2. The method according to claim 1 , wherein the hearing profile is derived from at least one of a suprathreshold test, a psychophysical tuning curve, a threshold test and an audiogram.

3. The method according to claim 1 , wherein the hearing profile is estimated from demographic information.

4. The method according to claim 1 , wherein the hearing profile is derived from a psychophysical tuning curve and an audiogram.

5. The method according to claim 4 , wherein the audiogram is derived from the psychophysical tuning curve.

6. The method according to claim 1 , wherein the masking thresholds and hearing thresholds are applied to the frequency components of the audio signal and perceptual relevant information is calculated for the audio signal that is perceptually relevant.

7. The method according to claim 6 , wherein perceptually relevant information is calculated by calculating perceptual entropy.

8. The method according to claim 1 , further comprising: applying a parameterized processing function to the audio signal before the splitting of the sample of the audio signal into the frequency components, the parameterized processing function operating on subband signals of the audio signal.

9. The method according to claim 8 , further comprising: determining processing parameters of the parameterized processing function, wherein the determining comprising a sequential determination of subsets of the processing parameters, each subset determined so as to optimize perceptual relevant information for the audio signal.

10. The method according to claim 8 , further comprising: selecting a subset of the subbands signals of the audio signal so that masking interaction between the selected subbands is minimized; and determining processing parameters for the selected subbands.

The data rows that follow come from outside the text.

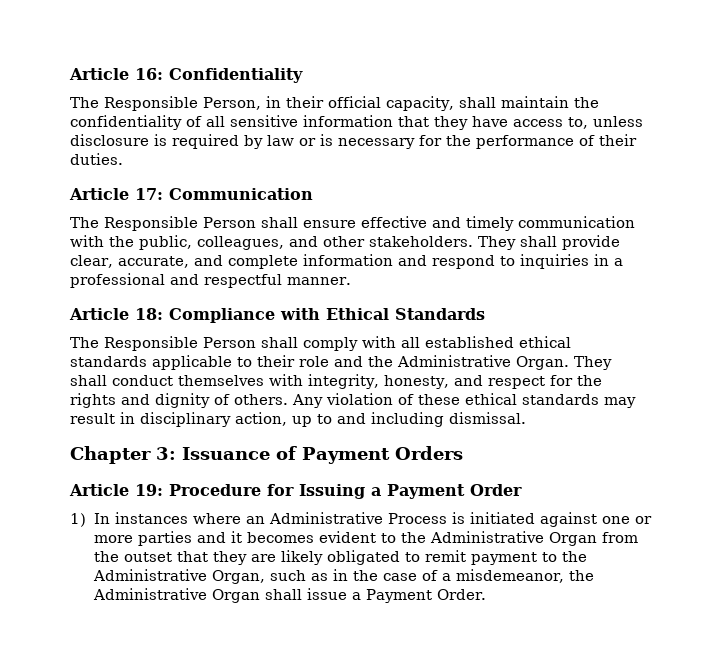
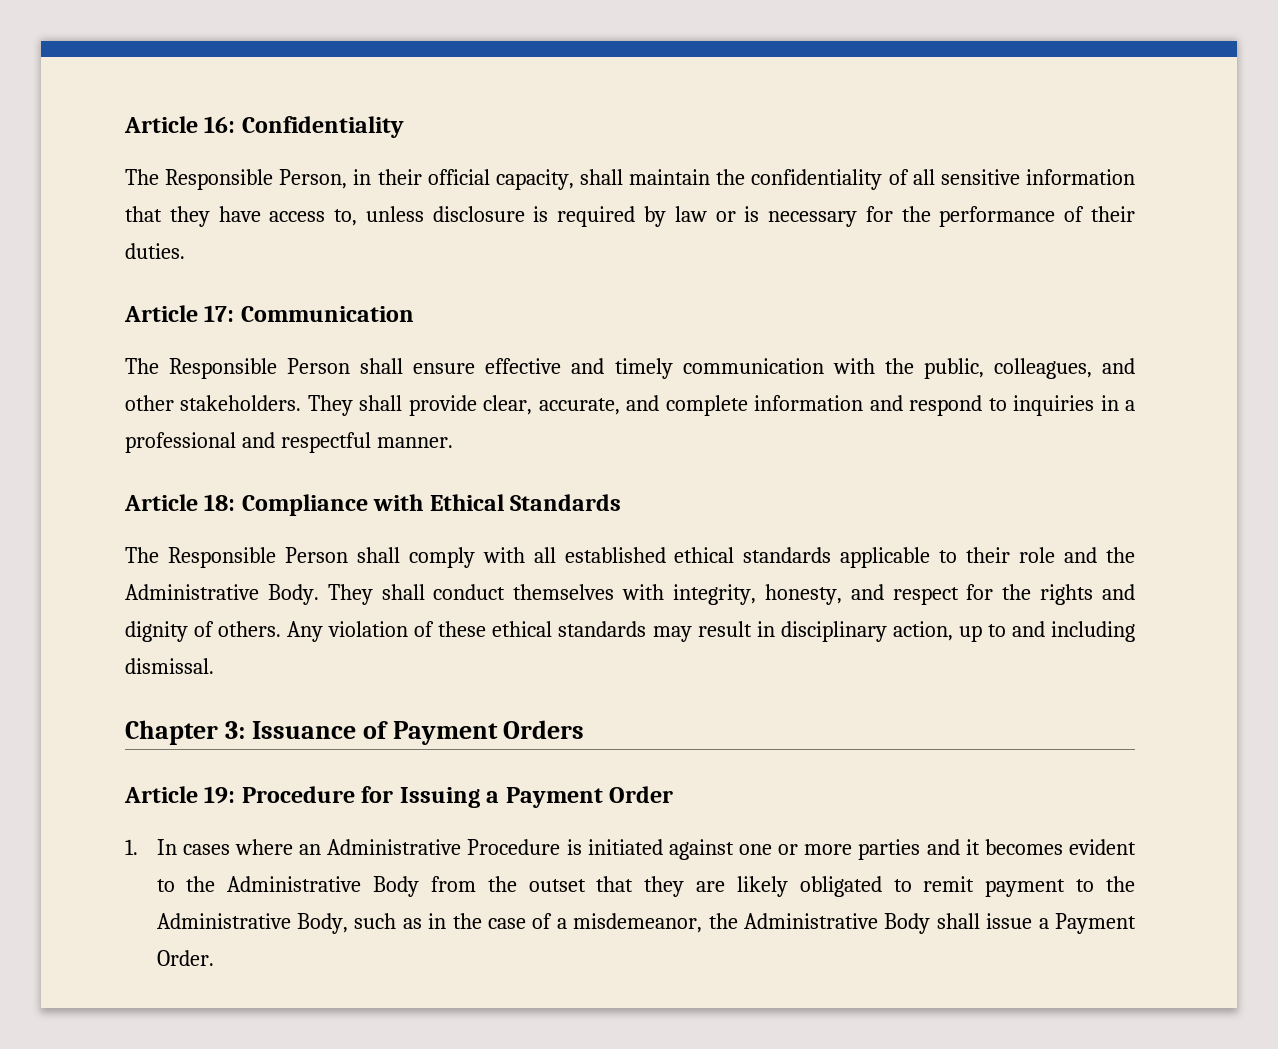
- The Responsible Person shall comply with all established ethical standards applicable to their role and the Administrative Organ.
+ The Responsible Person shall comply with all established ethical standards applicable to their role and the Administrative Body.
- 1) In instances where an Administrative Process is initiated against one or more parties and it becomes evident to the Administrative Organ from the outset that they are likely obligated to remit payment to the Administrative Organ, such as in the case of a misdemeanor, the Administrative Organ shall issue a Payment Order.
+ 1. In cases where an Administrative Procedure is initiated against one or more parties and it becomes evident to the Administrative Body from the outset that they are likely obligated to remit payment to the Administrative Body, such as in the case of a misdemeanor, the Administrative Body shall issue a Payment Order.

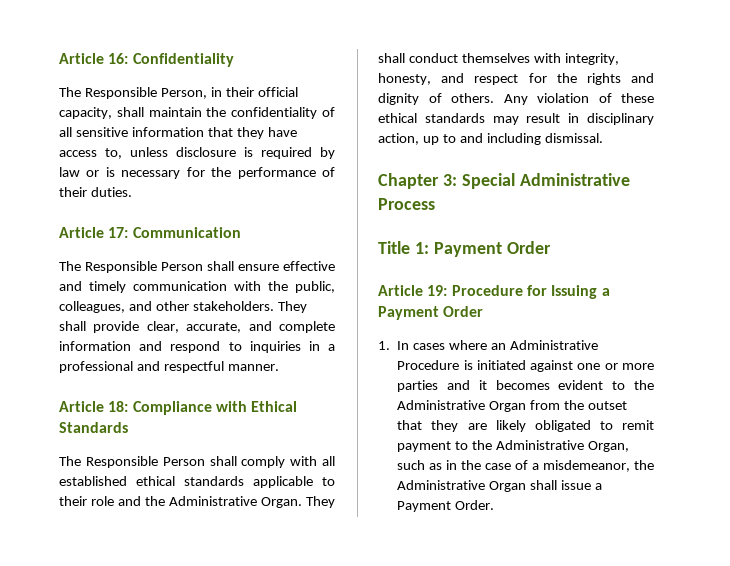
- The Responsible Person shall comply with all established ethical standards applicable to their role and the Administrative Body.
+ The Responsible Person shall comply with all established ethical standards applicable to their role and the Administrative Organ.
- Chapter 3: Issuance of Payment Orders
+ Chapter 3: Special Administrative Process
+ Title 1: Payment Order
- 1. In cases where an Administrative Procedure is initiated against one or more parties and it becomes evident to the Administrative Body from the outset that they are likely obligated to remit payment to the Administrative Body, such as in the case of a misdemeanor, the Administrative Body shall issue a Payment Order.
+ 1. In cases where an Administrative Procedure is initiated against one or more parties and it becomes evident to the Administrative Organ from the outset that they are likely obligated to remit payment to the Administrative Organ, such as in the case of a misdemeanor, the Administrative Organ shall issue a Payment Order.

11. The method according to claim 8 , wherein processing parameters are determined sequentially for each subband of the subband signals of the audio signal.

12. The method according to claim 8 , wherein the processing function is a multiband compression of the audio signal and parameters of the processing function comprise at least one of a threshold, a ratio, and a gain.

13. The method according to claim 1 , wherein an output audio device is selected from a list comprising a mobile phone, a computer, a television, a pair of headphones, a hearing aid or a speaker system.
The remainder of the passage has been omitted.